# [YOUR ASSIGNMENT]
In the data below, find every line with the word "sans" and copy it.

# [DATA TO USE]

--- START ---

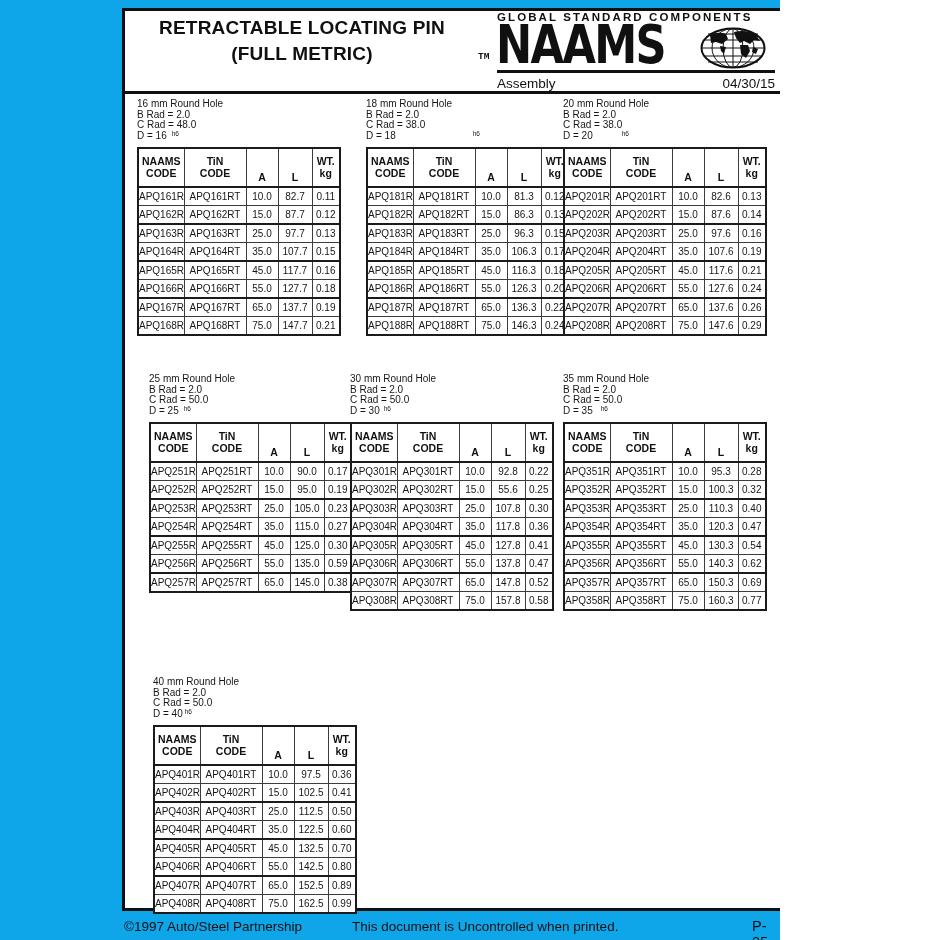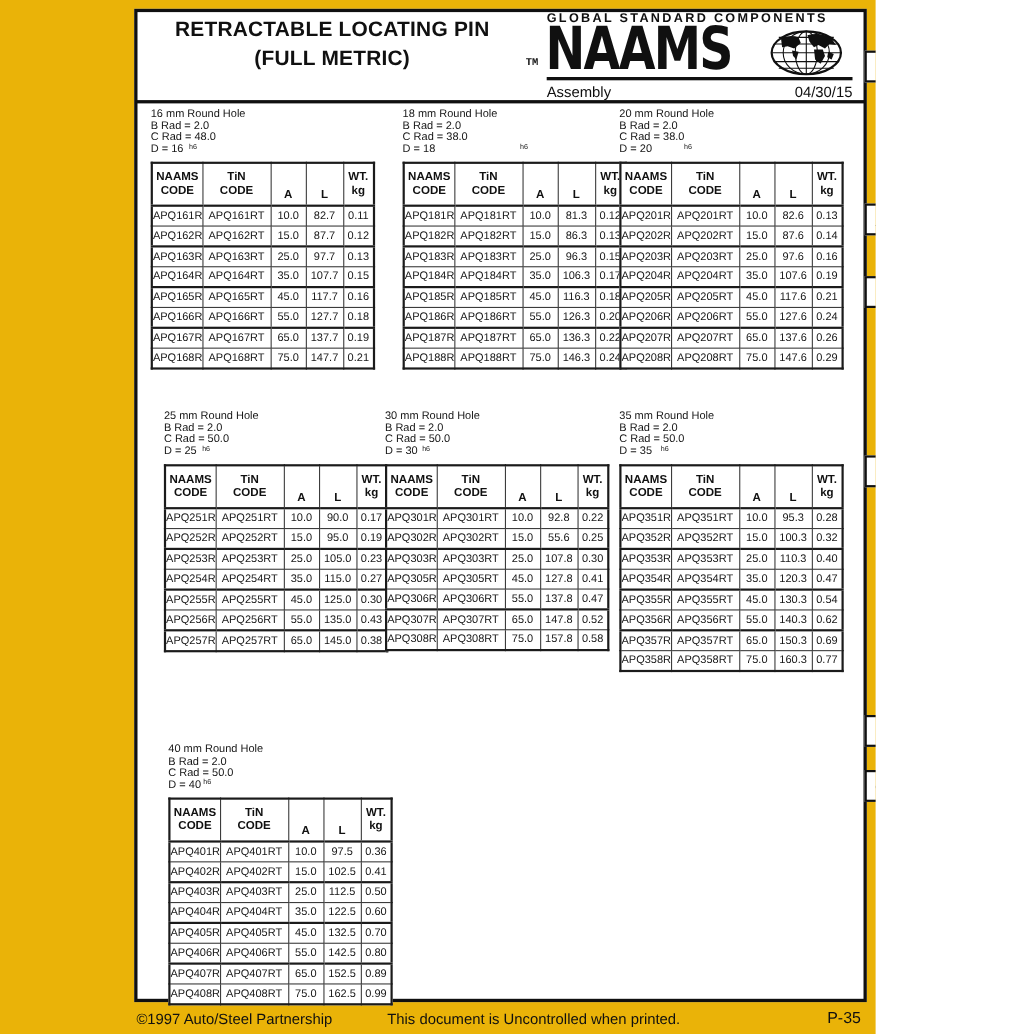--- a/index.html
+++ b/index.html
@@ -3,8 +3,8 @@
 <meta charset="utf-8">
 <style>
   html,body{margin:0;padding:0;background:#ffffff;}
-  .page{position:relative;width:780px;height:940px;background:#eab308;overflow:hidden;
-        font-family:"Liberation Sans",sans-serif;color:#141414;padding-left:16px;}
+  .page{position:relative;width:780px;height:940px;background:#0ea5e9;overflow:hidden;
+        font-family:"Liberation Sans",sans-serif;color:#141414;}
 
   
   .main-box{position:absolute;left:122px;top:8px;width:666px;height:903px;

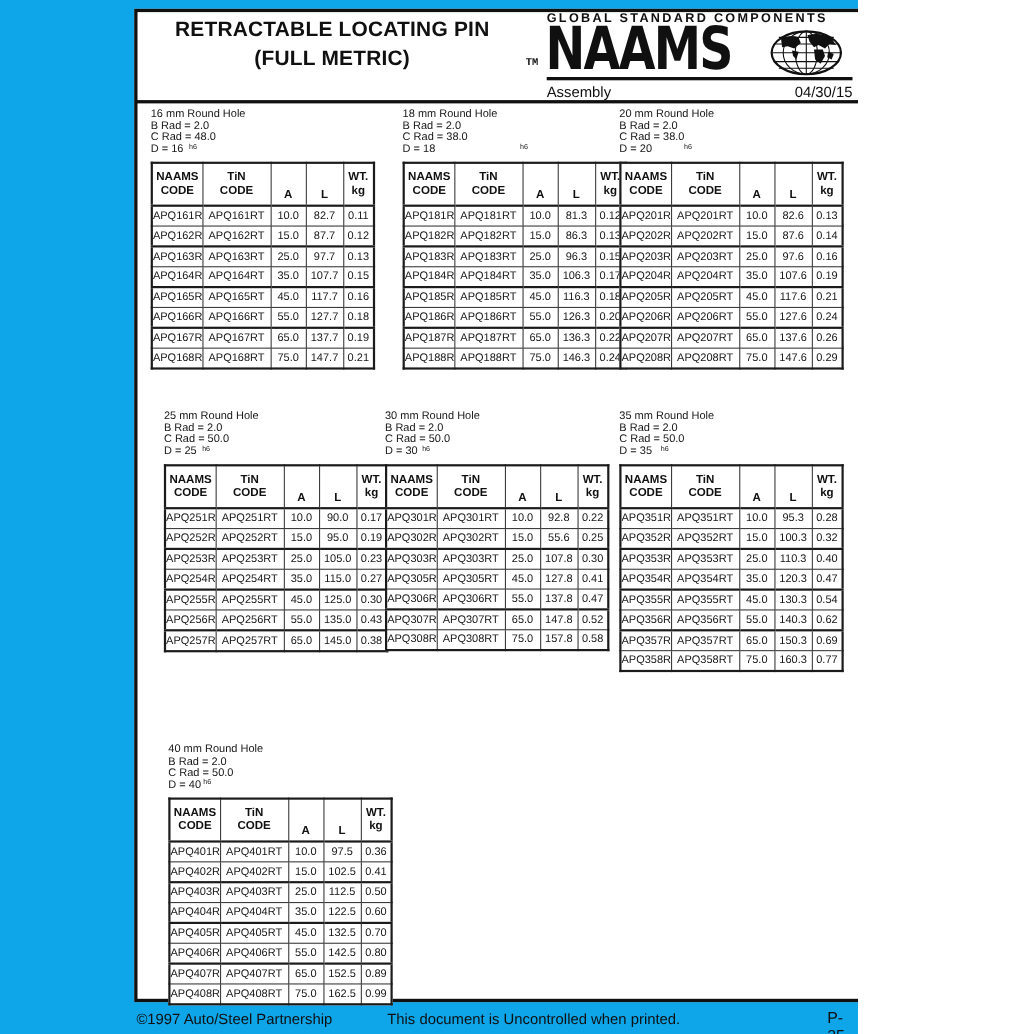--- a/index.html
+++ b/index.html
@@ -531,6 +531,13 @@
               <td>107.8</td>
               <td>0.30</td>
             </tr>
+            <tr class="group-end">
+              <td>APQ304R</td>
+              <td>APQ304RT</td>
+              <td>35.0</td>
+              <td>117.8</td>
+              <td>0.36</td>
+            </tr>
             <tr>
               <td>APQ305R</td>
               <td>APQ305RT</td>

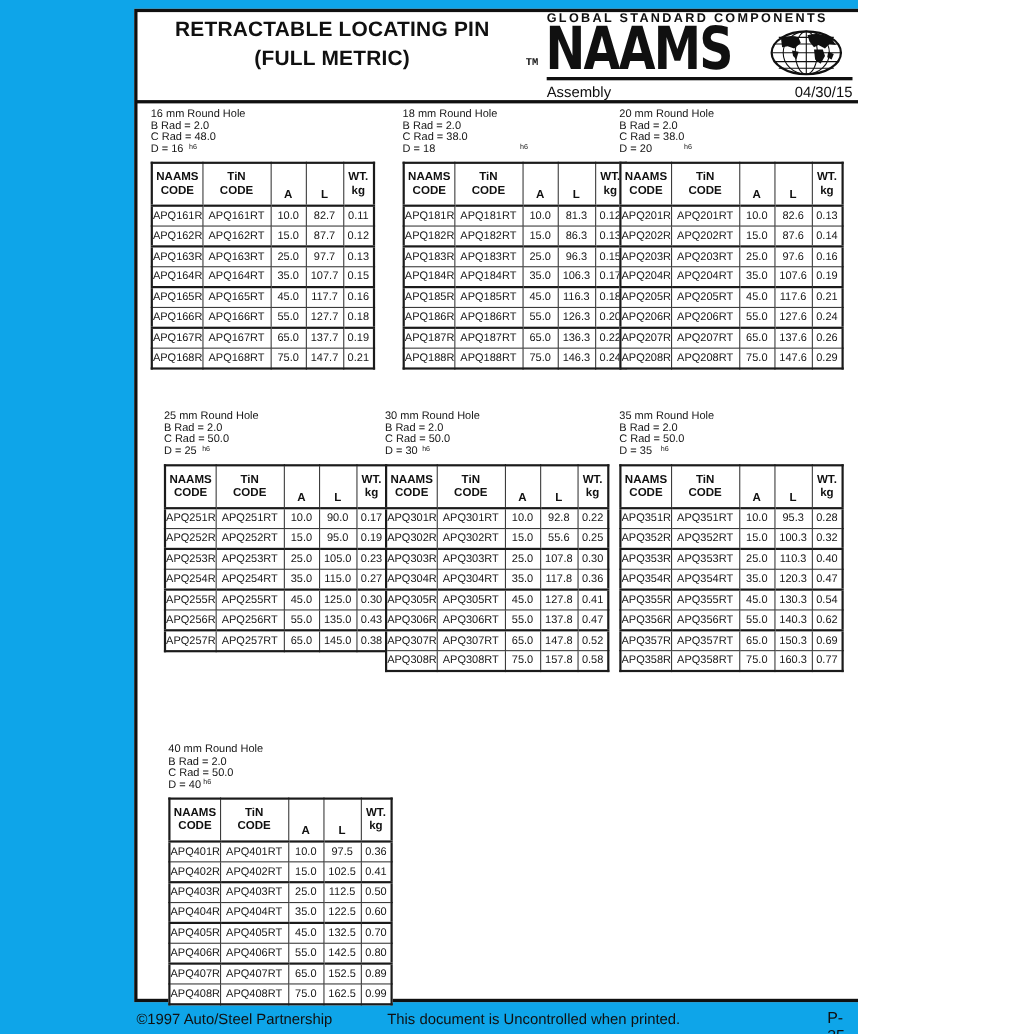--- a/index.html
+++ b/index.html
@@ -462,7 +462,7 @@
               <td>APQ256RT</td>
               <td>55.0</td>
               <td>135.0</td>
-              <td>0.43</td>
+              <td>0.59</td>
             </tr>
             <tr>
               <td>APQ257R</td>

--- END ---

# [EXPECTED ANSWER]
-        font-family:"Liberation Sans",sans-serif;color:#141414;padding-left:16px;}
+        font-family:"Liberation Sans",sans-serif;color:#141414;}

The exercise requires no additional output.